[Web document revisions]

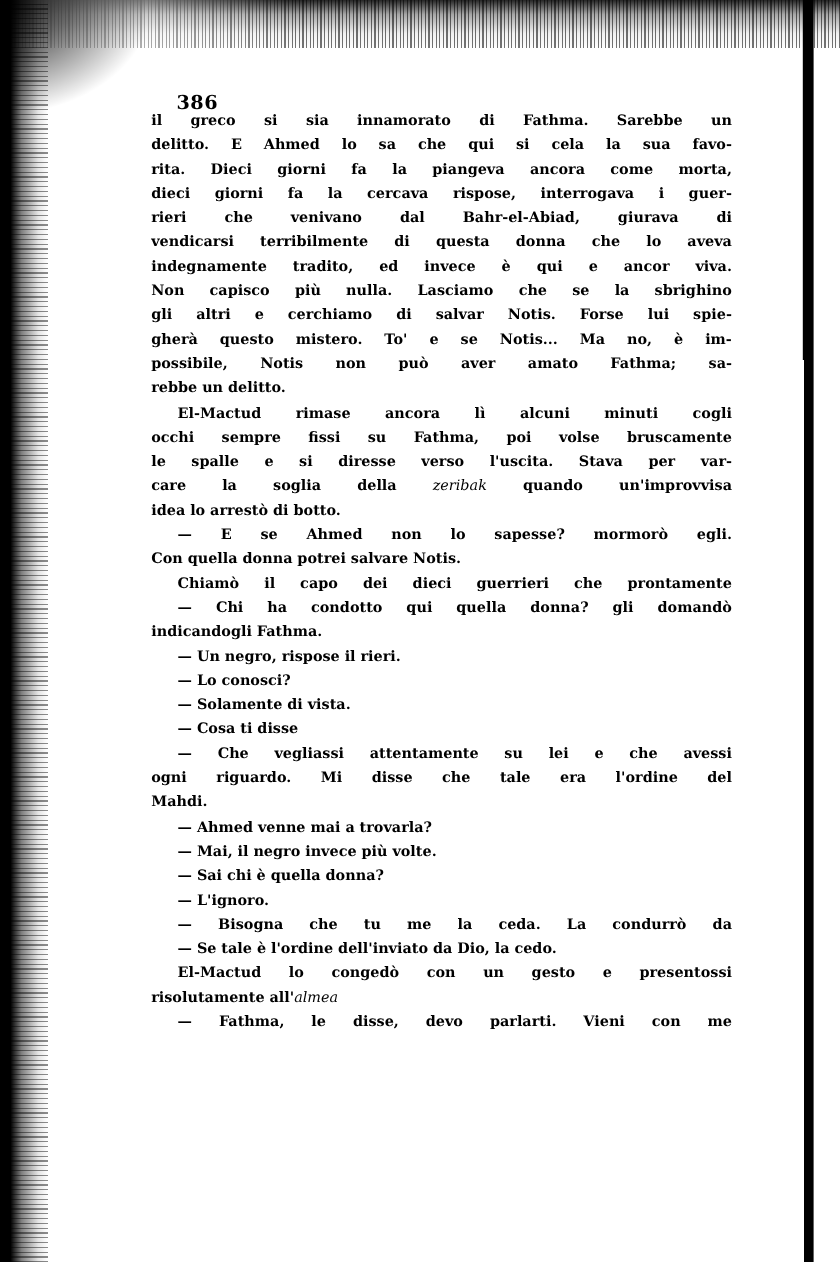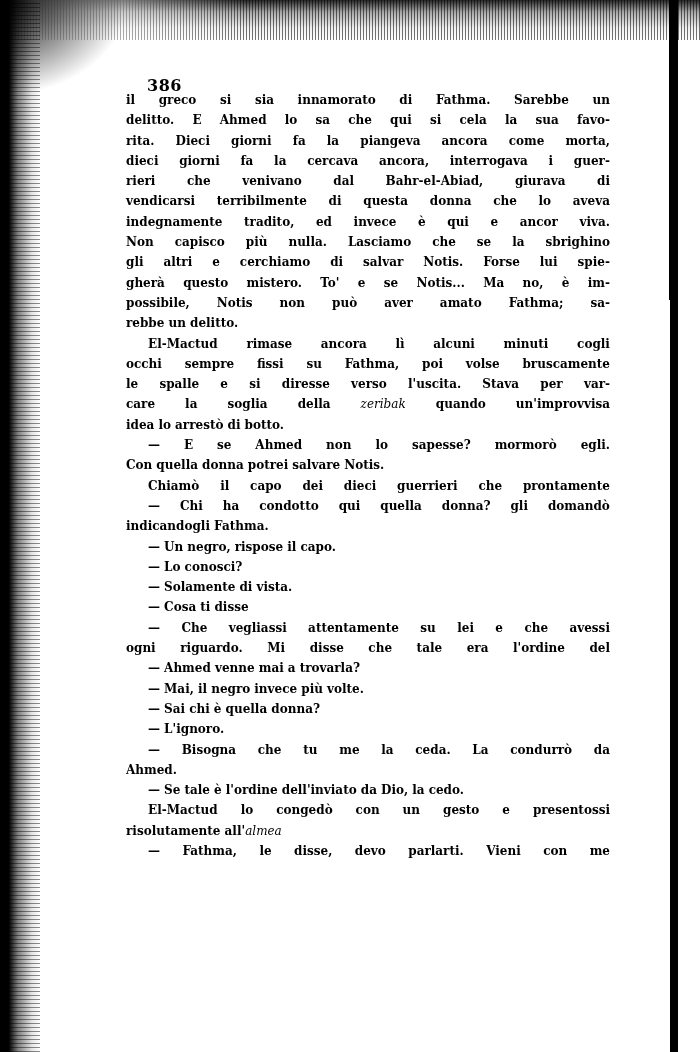--- a/index.html
+++ b/index.html
@@ -97,21 +97,21 @@
       <span class="w">ancora</span>
       <span class="w">come</span>
       <span class="w">morta,</span>
     </div>
     <div class="line">
       <span class="w">dieci</span>
       <span class="w">giorni</span>
       <span class="w">fa</span>
       <span class="w">la</span>
       <span class="w">cercava</span>
-      <span class="w">ancora,</span>
+      <span class="w">rispose,</span>
       <span class="w">interrogava</span>
       <span class="w">i</span>
       <span class="w">guer-</span>
     </div>
     <div class="line">
       <span class="w">rieri</span>
       <span class="w">che</span>
       <span class="w">venivano</span>
       <span class="w">dal</span>
       <span class="w">Bahr-el-Abiad,</span>
@@ -280,21 +280,21 @@
     <div class="line last">
       <span class="w">indicandogli</span>
       <span class="w">Fathma.</span>
     </div>
     <div class="line indent last">
       <span class="w">—</span>
       <span class="w">Un</span>
       <span class="w">negro,</span>
       <span class="w">rispose</span>
       <span class="w">il</span>
-      <span class="w">capo.</span>
+      <span class="w">rieri.</span>
     </div>
     <div class="line indent last">
       <span class="w">—</span>
       <span class="w">Lo</span>
       <span class="w">conosci?</span>
     </div>
     <div class="line indent last">
       <span class="w">—</span>
       <span class="w">Solamente</span>
       <span class="w">di</span>
@@ -320,20 +320,23 @@
     <div class="line">
       <span class="w">ogni</span>
       <span class="w">riguardo.</span>
       <span class="w">Mi</span>
       <span class="w">disse</span>
       <span class="w">che</span>
       <span class="w">tale</span>
       <span class="w">era</span>
       <span class="w">l'ordine</span>
       <span class="w">del</span>
+    </div>
+    <div class="line last">
+      <span class="w">Mahdi.</span>
     </div>
     <div class="line indent last">
       <span class="w">—</span>
       <span class="w">Ahmed</span>
       <span class="w">venne</span>
       <span class="w">mai</span>
       <span class="w">a</span>
       <span class="w">trovarla?</span>
     </div>
     <div class="line indent last">
@@ -361,23 +364,20 @@
       <span class="w">—</span>
       <span class="w">Bisogna</span>
       <span class="w">che</span>
       <span class="w">tu</span>
       <span class="w">me</span>
       <span class="w">la</span>
       <span class="w">ceda.</span>
       <span class="w">La</span>
       <span class="w">condurrò</span>
       <span class="w">da</span>
-    </div>
-    <div class="line last">
-      <span class="w">Ahmed.</span>
     </div>
     <div class="line indent last">
       <span class="w">—</span>
       <span class="w">Se</span>
       <span class="w">tale</span>
       <span class="w">è</span>
       <span class="w">l'ordine</span>
       <span class="w">dell'inviato</span>
       <span class="w">da</span>
       <span class="w">Dio,</span>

Work request: Your answer must be an exact reproduction of all entries, containing no pictures.

Task result:
--- a/index.html
+++ b/index.html
@@ -97,21 +97,21 @@
       <span class="w">ancora</span>
       <span class="w">come</span>
       <span class="w">morta,</span>
     </div>
     <div class="line">
       <span class="w">dieci</span>
       <span class="w">giorni</span>
       <span class="w">fa</span>
       <span class="w">la</span>
       <span class="w">cercava</span>
-      <span class="w">ancora,</span>
+      <span class="w">rispose,</span>
       <span class="w">interrogava</span>
       <span class="w">i</span>
       <span class="w">guer-</span>
     </div>
     <div class="line">
       <span class="w">rieri</span>
       <span class="w">che</span>
       <span class="w">venivano</span>
       <span class="w">dal</span>
       <span class="w">Bahr-el-Abiad,</span>
@@ -280,21 +280,21 @@
     <div class="line last">
       <span class="w">indicandogli</span>
       <span class="w">Fathma.</span>
     </div>
     <div class="line indent last">
       <span class="w">—</span>
       <span class="w">Un</span>
       <span class="w">negro,</span>
       <span class="w">rispose</span>
       <span class="w">il</span>
-      <span class="w">capo.</span>
+      <span class="w">rieri.</span>
     </div>
     <div class="line indent last">
       <span class="w">—</span>
       <span class="w">Lo</span>
       <span class="w">conosci?</span>
     </div>
     <div class="line indent last">
       <span class="w">—</span>
       <span class="w">Solamente</span>
       <span class="w">di</span>
@@ -320,20 +320,23 @@
     <div class="line">
       <span class="w">ogni</span>
       <span class="w">riguardo.</span>
       <span class="w">Mi</span>
       <span class="w">disse</span>
       <span class="w">che</span>
       <span class="w">tale</span>
       <span class="w">era</span>
       <span class="w">l'ordine</span>
       <span class="w">del</span>
+    </div>
+    <div class="line last">
+      <span class="w">Mahdi.</span>
     </div>
     <div class="line indent last">
       <span class="w">—</span>
       <span class="w">Ahmed</span>
       <span class="w">venne</span>
       <span class="w">mai</span>
       <span class="w">a</span>
       <span class="w">trovarla?</span>
     </div>
     <div class="line indent last">
@@ -361,23 +364,20 @@
       <span class="w">—</span>
       <span class="w">Bisogna</span>
       <span class="w">che</span>
       <span class="w">tu</span>
       <span class="w">me</span>
       <span class="w">la</span>
       <span class="w">ceda.</span>
       <span class="w">La</span>
       <span class="w">condurrò</span>
       <span class="w">da</span>
-    </div>
-    <div class="line last">
-      <span class="w">Ahmed.</span>
     </div>
     <div class="line indent last">
       <span class="w">—</span>
       <span class="w">Se</span>
       <span class="w">tale</span>
       <span class="w">è</span>
       <span class="w">l'ordine</span>
       <span class="w">dell'inviato</span>
       <span class="w">da</span>
       <span class="w">Dio,</span>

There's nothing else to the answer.